Última mano
Casi avistando los escombros de una mayoría absoluta en vísperas de disolución, y con los ecos epicenos de ese mensaje del rey, que van de un presunto republicanismo a un presunto ejercicio redaccional de los escribidores de La Moncloa, llega de la voz de Zaplana la miserable subida de un dos por ciento de los salarios mínimos, que pone a España, a una considerable parte de España, a la trasera de la UE. Progresa este país para una amplia clase media que es forraje de los partidos que se turnan en la rapiña, pero cada vez hunden en la impotencia a más y más a millones de ciudadanos, sin voz y con el voto cautivo, por tanta promesa de boquilla. Hasta algún partido tradicionalmente de izquierda se niega a sí mismo, para ocupar asiento en el festín, olvidando sus principios y propósitos. ¿Que las cosas van a cambiar, en serio, dice?, ¿que ha recuperado la sensibilidad social, la cordura y la consecuencia? En unos tres meses lo veremos. Lo que el cronista desea es que quien gane las próximas elecciones lo haga por los pelos, y a pelo y a pulso mantenga un buen gobierno, y que la mayoría sea más participativa, y que la Constitución se cumpla en todo su articulado, sin grotescas exhortaciones ordenancistas y patrioteras, o se modifique en cuanto suponga de beneficio para los más. Pues que una Constitución consensuada desde el temor y la desconfianza de unos y otros, si fue oportuna y necesaria en aquellas circunstancias de excepcionalidad, cumplidos sus 25 años, ya está obsoleta en muchos aspectos, con atrofia en otros, y en tiempo de que se consensúe desde la razón, la tolerancia, la convivencia, el respeto mutuo y el interés general, pero sin trampas ni cartón, sino con contrastados criterios democráticos.

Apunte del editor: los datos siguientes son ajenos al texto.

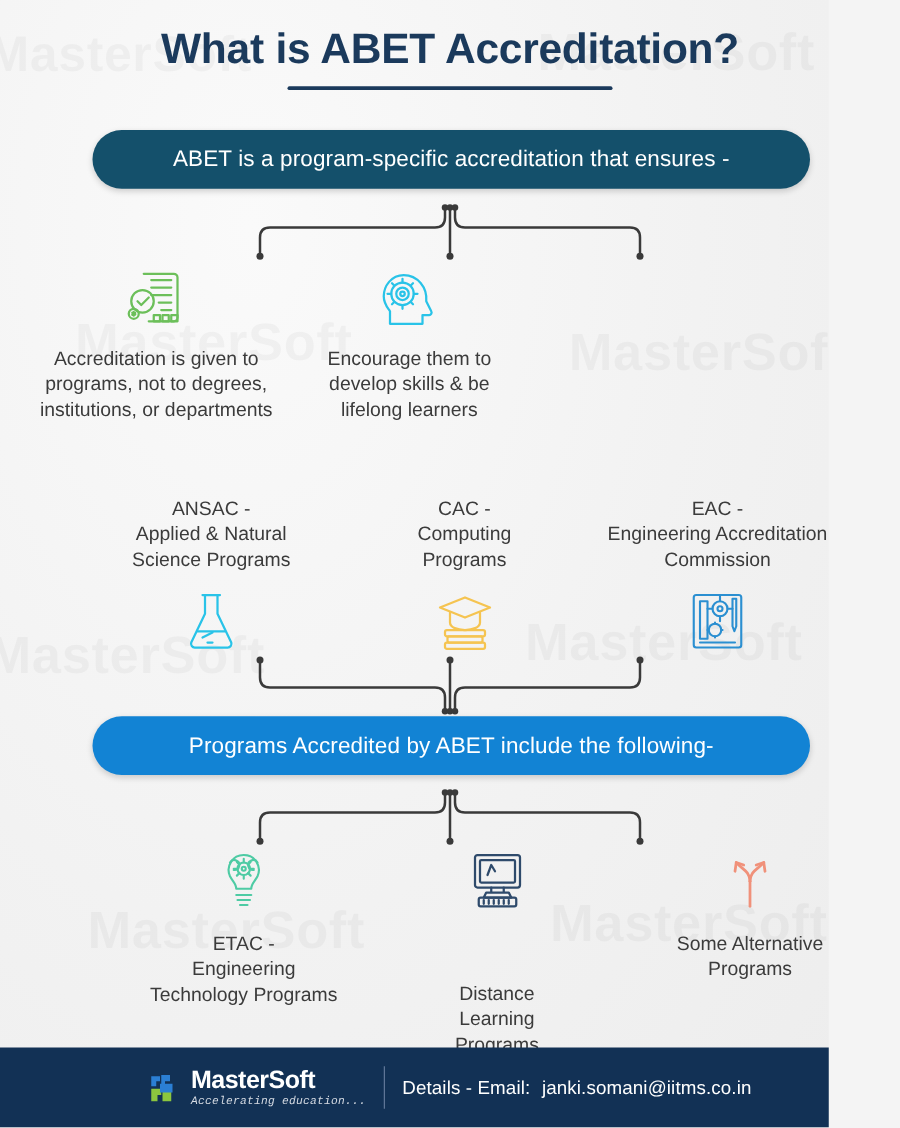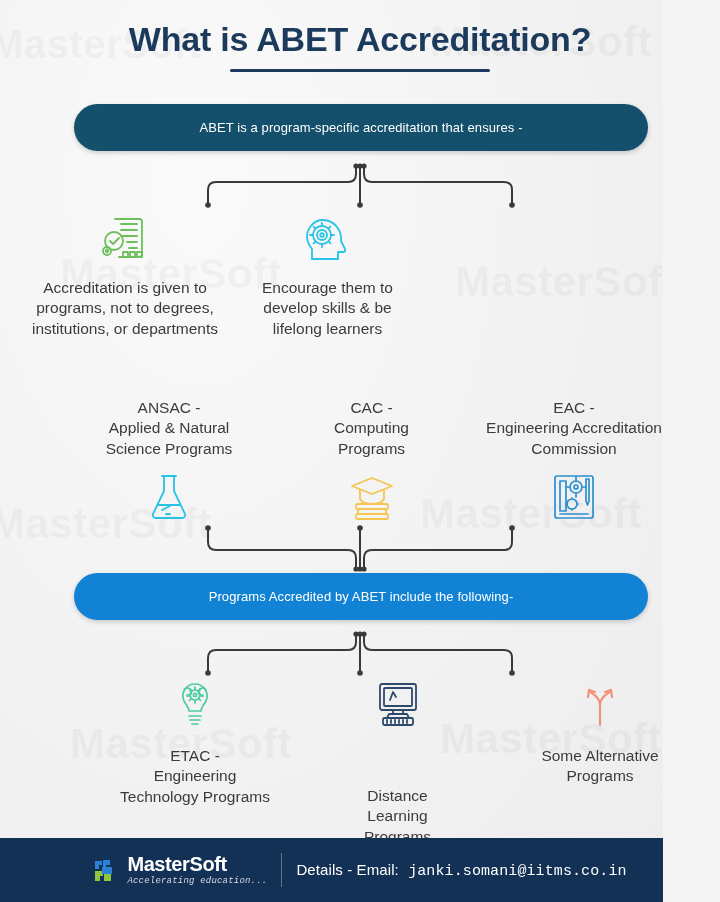"ABET is a program-specific accreditation" .banner { font-size: 13px -> 18px }
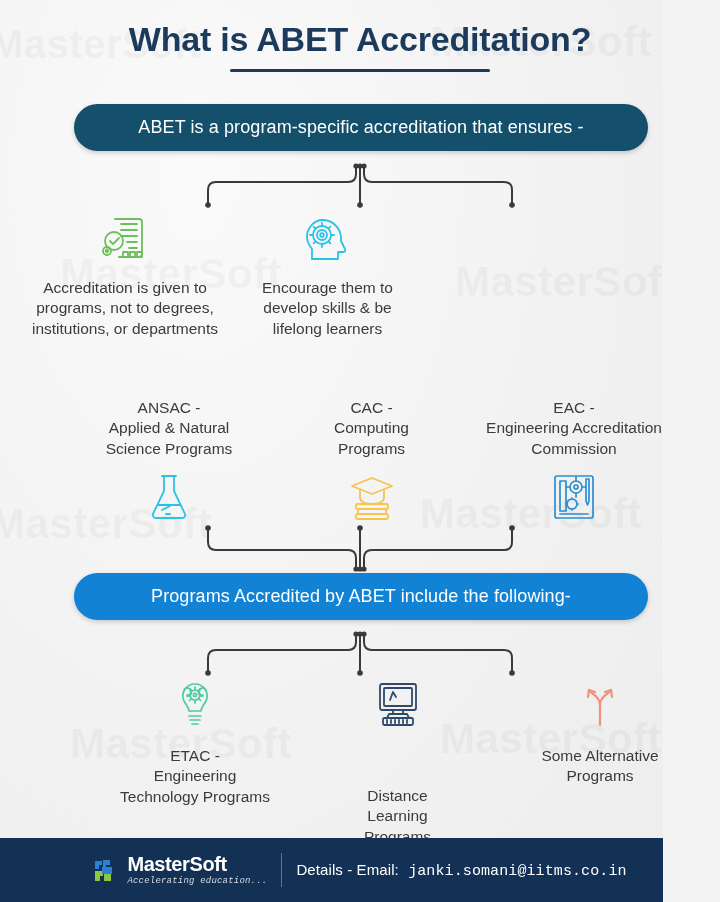"janki.somani@iitms.co.in" .footer-details .email { font-family: Liberation Mono, monospace -> none }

El 2003 está políticamente arrasado por un gobierno, entre el vodevil y la belicosidad, del PP, que se ha quedado solo en sus últimas comparecencias parlamentarias, como su presidente: algunos aciertos, más fracasos y una oceánica frustración personal. La arrogancia da en pasmo. No obstante, a Aznar hay que agradecerle que sólo haya castigado a España durante ocho años. O es que quizá Aznar no se toleraba, ni España toleraba a Aznar. En cualquier caso ha sido un acierto. Ahora, quien se haga con el poder tiene que pechar con los desaguisados y devolver este país a sus dimensiones y su verdadera dignidad. Tiene que barrer corrupciones y corruptelas, de cuantos descaradamente se han lucrado sin escrúpulos de unos privilegios inadmisibles o de los privilegios inadmisibles de sus colegas y amigos. Y esto vale para unos y otros, para cuantos han ejercido el tráfico de influencias y han usado el blindaje de sus hombres de paja. Y hay que dedicarle más atención y más justicia distributiva a los segmentos de nuestra sociedad que sobreviven en la precariedad y el olvido. Y hay que combatir el terrorismo doméstico o de género, el terrorismo de la salud y la seguridad laboral, que se han aceptado o incluso asumido socialmente, como un triunfo astuto del capital. Hay, en fin, que poner casi todo patas arriba y limpiar a fondo. Hay que subvertir el conformismo, toda la sumisión, todo el silencio acumulado. Y, por supuesto, hay que defender y garantizar la presunción de inocencia, pero no ponerse incondicionalmente al lado de Fabra. Verbi gratia.